# USDA FSA Disaster Assistance Programs - Livestock Forage Program



## SilentH (Aug 27, 2014)

Hello,

This may be old news to a lot of people out there who ranch for a living, but for a weekend warrior this was great news to me for I discovered the Livestock Forage Program which covers the drought that hit Texas from 2011 to 2014. My county, Fort Bend County in Texas has assigned numbers for they have a lot of ranchers who have applied for the relief. I was informed we have until the end of the year to apply for the program. Definitely worth a phone call to your county Ag center.

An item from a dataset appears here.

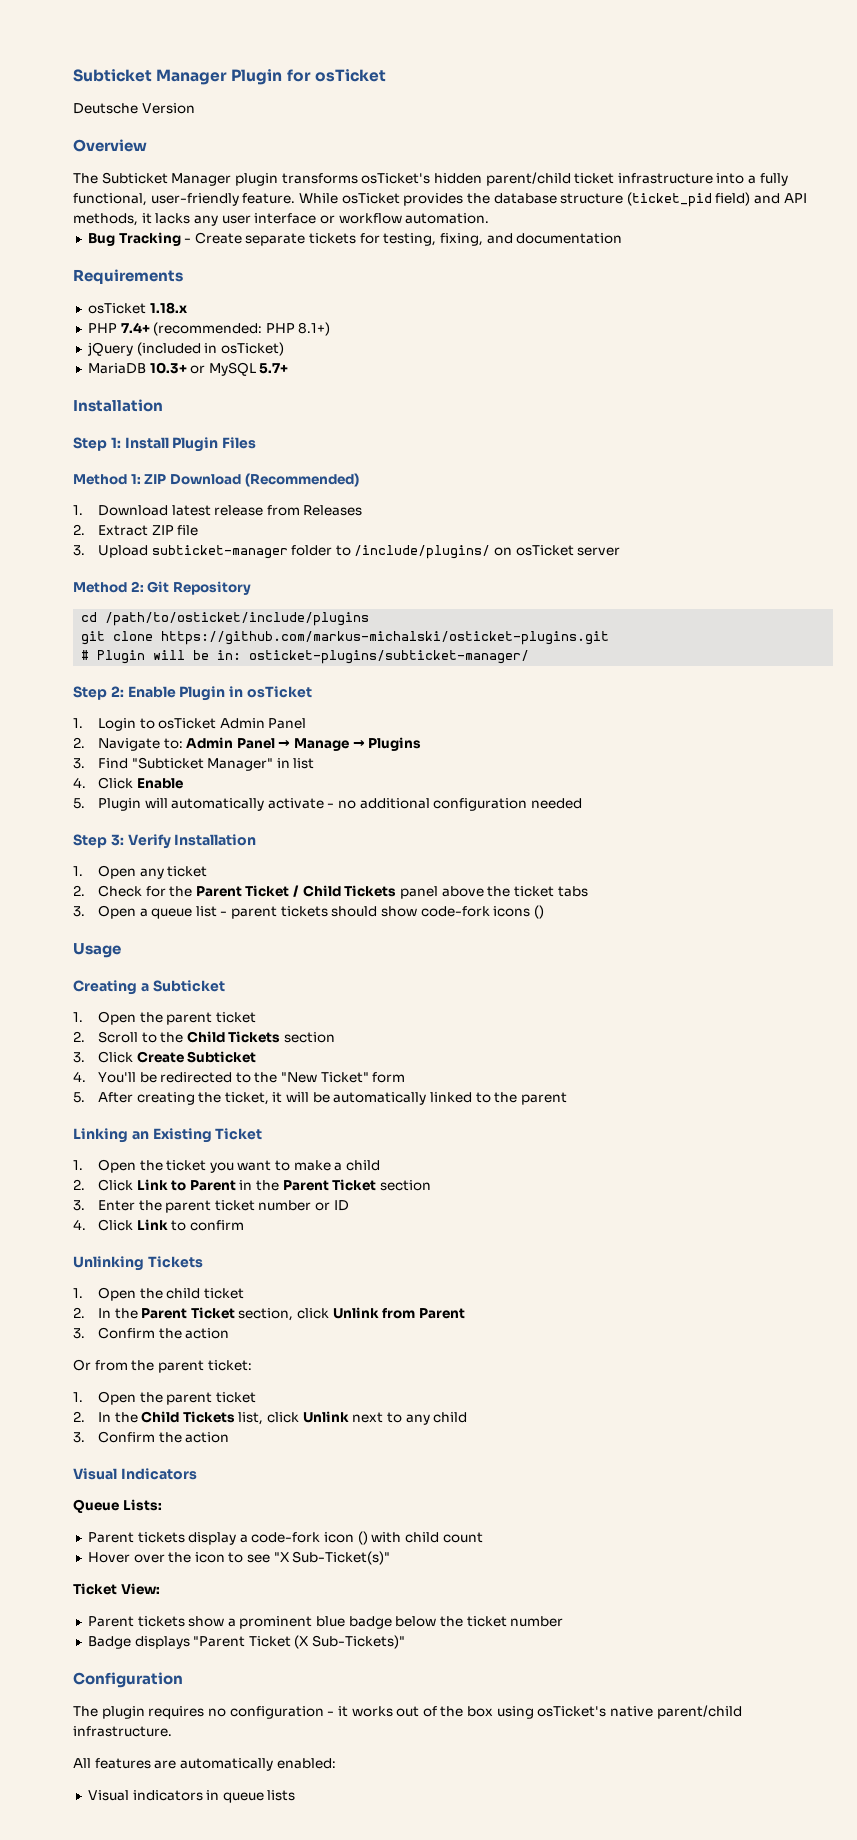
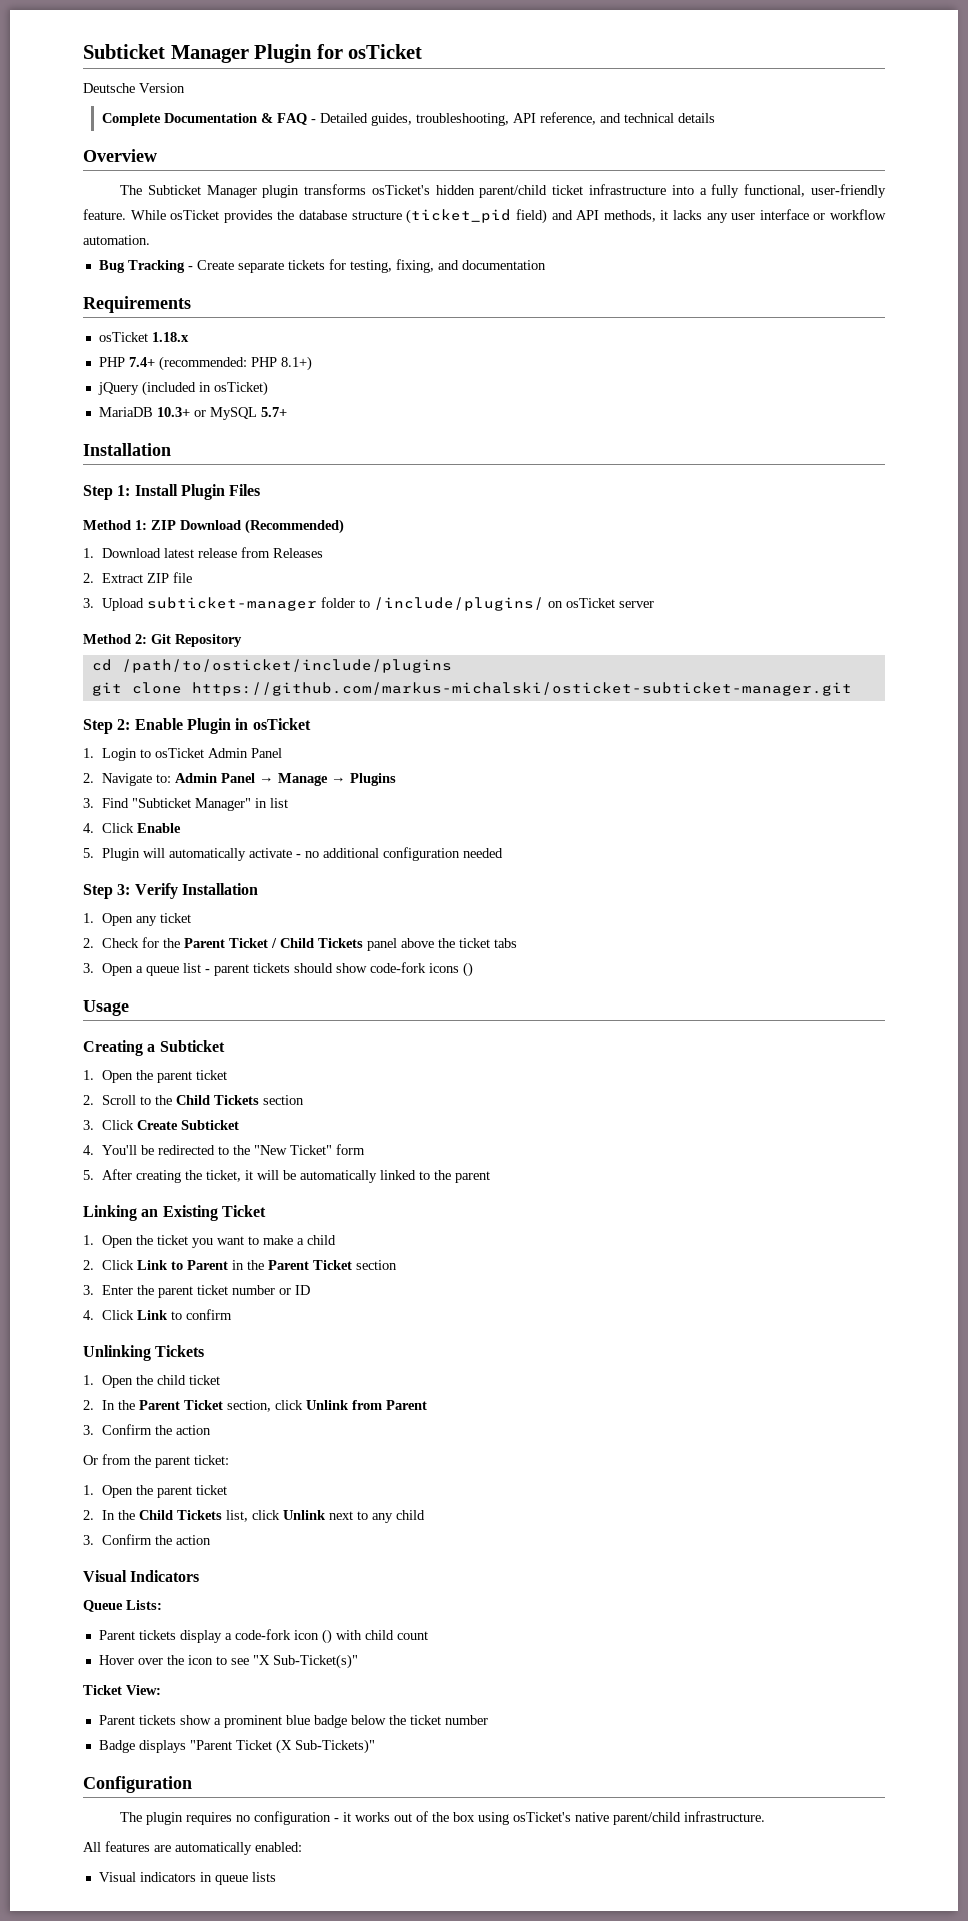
+ Complete Documentation & FAQ - Detailed guides, troubleshooting, API reference, and technical details
- git clone https://github.com/markus-michalski/osticket-plugins.git
- # Plugin will be in: osticket-plugins/subticket-manager/
+ git clone https://github.com/markus-michalski/osticket-subticket-manager.git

http://www.fsa.usda.gov/FSA/webapp?area=home&subject=diap&topic=lfp

http://www.fsa.usda.gov/FSA/newsReleases?area=newsroom&subject=landing&topic=pfs&newstype=prfactsheet&type=detail&item=pf_20140415_distr_en_lfp.html

Thanks,

Mark


----------



## sethd11 (Jan 1, 2012)

We had the same thing up here for the Midwest drought a couple years back. FSA guy made me apply, about 7 months ago....good luck getting any reply from those guys. Requirements are pretty loose but if you get it I know it really makes a difference as they pay out quite a bit.


----------



## umpire52 (Oct 26, 2011)

Ive got my meeting today. ALOT of guys around here are getting the money. Ill let you know how it goes.

Jeff


----------



## Colby (Mar 5, 2012)

I've heard a lot of people getting money here too. Our meeting is coming up soon


----------



## umpire52 (Oct 26, 2011)

Had my meeting yesterday took 10 minutes. They emailed me a form that required one signature for landowner to sign before I came. Once i got there they needed me to sign 4 pieces of paper saying certifying the # of cows I had in 2012. Said I would get a check direct deposited in my acct in 4-5 weeks. I got a good check coming... Worth the time I promise!


----------



## sethd11 (Jan 1, 2012)

What the heck. I'm going to have to call again. I had a sizable number of cows on pasture. Not huge but the government take enough of my money that I wouldn't mind getting some back.


----------



## JMT (Aug 10, 2013)

umpire52 said:


> Had my meeting yesterday took 10 minutes. They emailed me a form that required one signature for landowner to sign before I came. Once i got there they needed me to sign 4 pieces of paper saying certifying the # of cows I had in 2012. Said I would get a check direct deposited in my acct in 4-5 weeks. I got a good check coming... Worth the time I promise!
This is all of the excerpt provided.